Segment Open

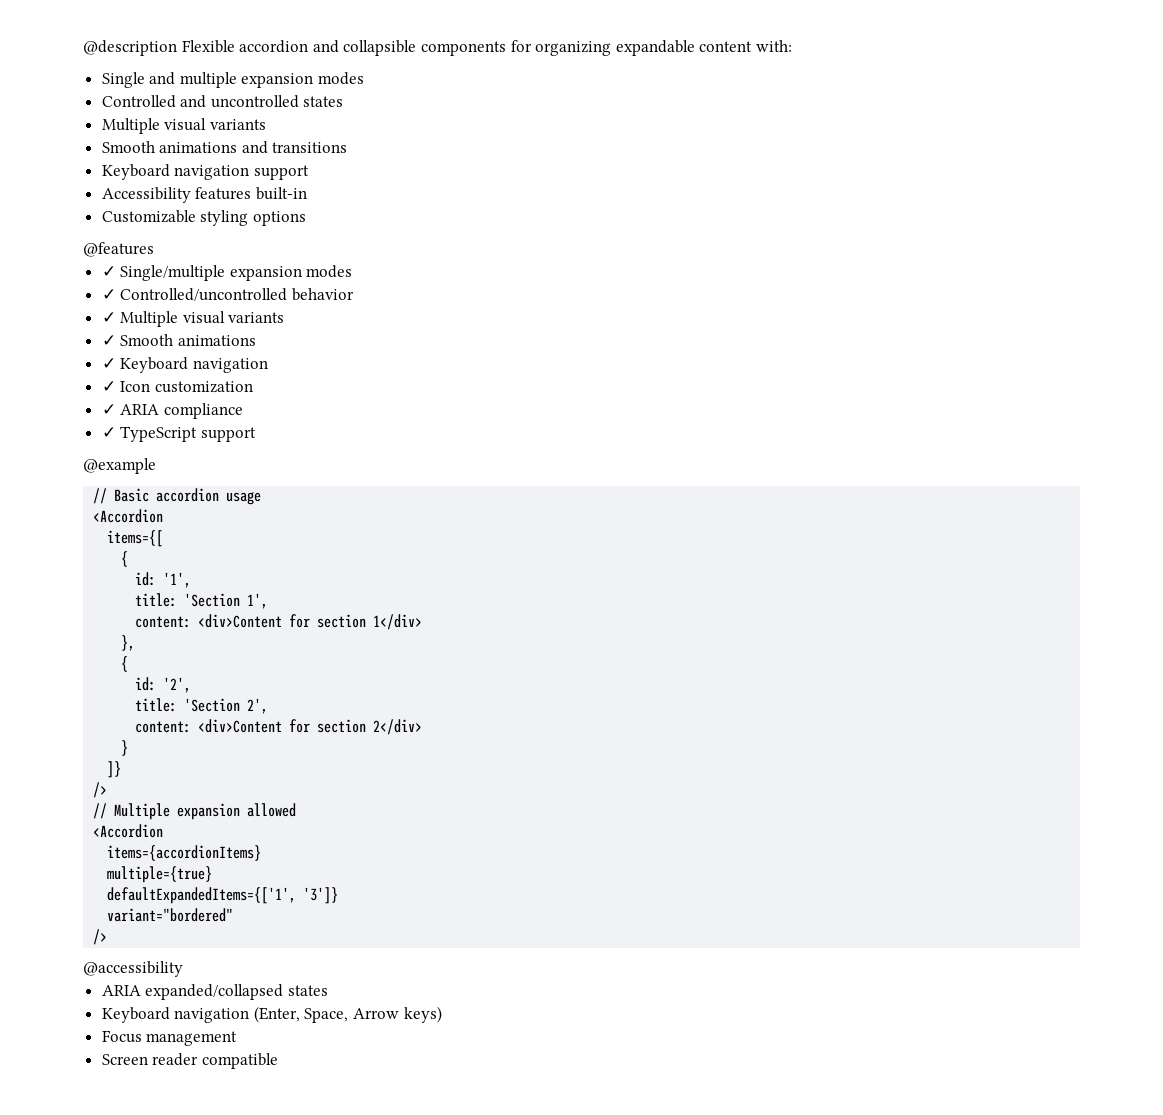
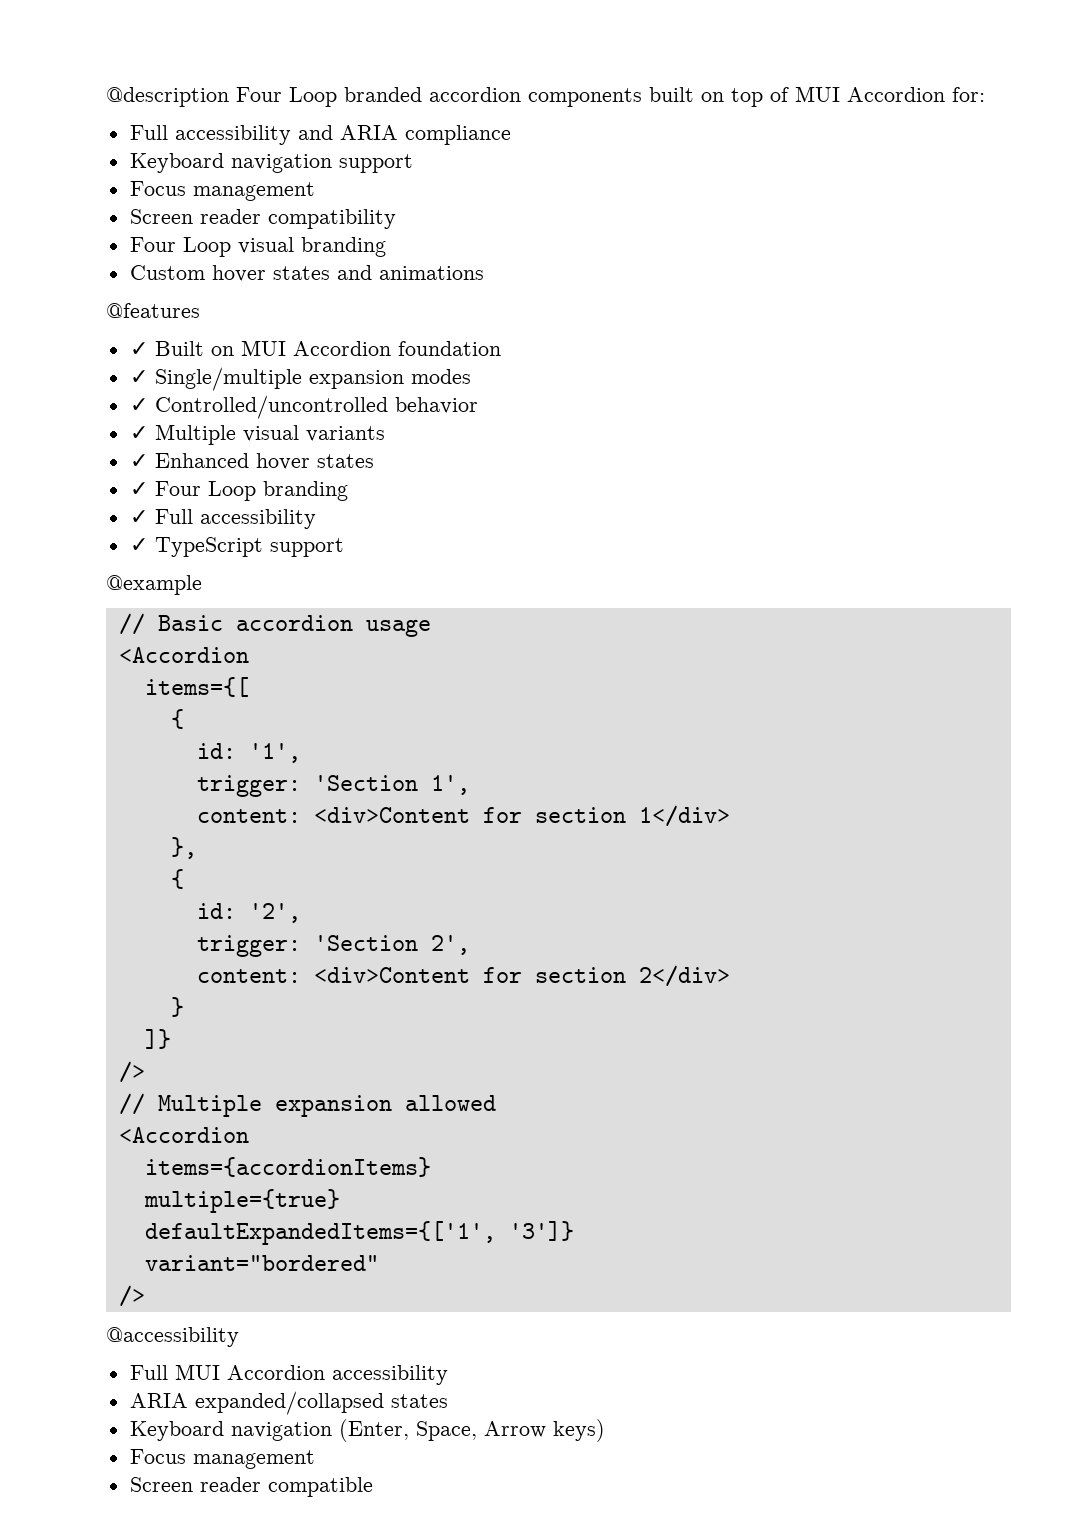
- @description Flexible accordion and collapsible components for organizing expandable content with:
- Single and multiple expansion modes
- Controlled and uncontrolled states
- Multiple visual variants
- Smooth animations and transitions
+ @description Four Loop branded accordion components built on top of MUI Accordion for:
+ Full accessibility and ARIA compliance
  Keyboard navigation support
- Accessibility features built-in
- Customizable styling options
+ Focus management
+ Screen reader compatibility
+ Four Loop visual branding
+ Custom hover states and animations
  @features
+ ✓ Built on MUI Accordion foundation
- ✓ Smooth animations
- ✓ Keyboard navigation
- ✓ Icon customization
- ✓ ARIA compliance
+ ✓ Enhanced hover states
+ ✓ Four Loop branding
+ ✓ Full accessibility
- title: 'Section 1',
+ trigger: 'Section 1',
- title: 'Section 2',
+ trigger: 'Section 2',
+ Full MUI Accordion accessibility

Segment Closed

Repeat the full listing above exactly, with no pictures in the copy.

Solved problem —
- @description Flexible accordion and collapsible components for organizing expandable content with:
- Single and multiple expansion modes
- Controlled and uncontrolled states
- Multiple visual variants
- Smooth animations and transitions
+ @description Four Loop branded accordion components built on top of MUI Accordion for:
+ Full accessibility and ARIA compliance
  Keyboard navigation support
- Accessibility features built-in
- Customizable styling options
+ Focus management
+ Screen reader compatibility
+ Four Loop visual branding
+ Custom hover states and animations
  @features
+ ✓ Built on MUI Accordion foundation
- ✓ Smooth animations
- ✓ Keyboard navigation
- ✓ Icon customization
- ✓ ARIA compliance
+ ✓ Enhanced hover states
+ ✓ Four Loop branding
+ ✓ Full accessibility
- title: 'Section 1',
+ trigger: 'Section 1',
- title: 'Section 2',
+ trigger: 'Section 2',
+ Full MUI Accordion accessibility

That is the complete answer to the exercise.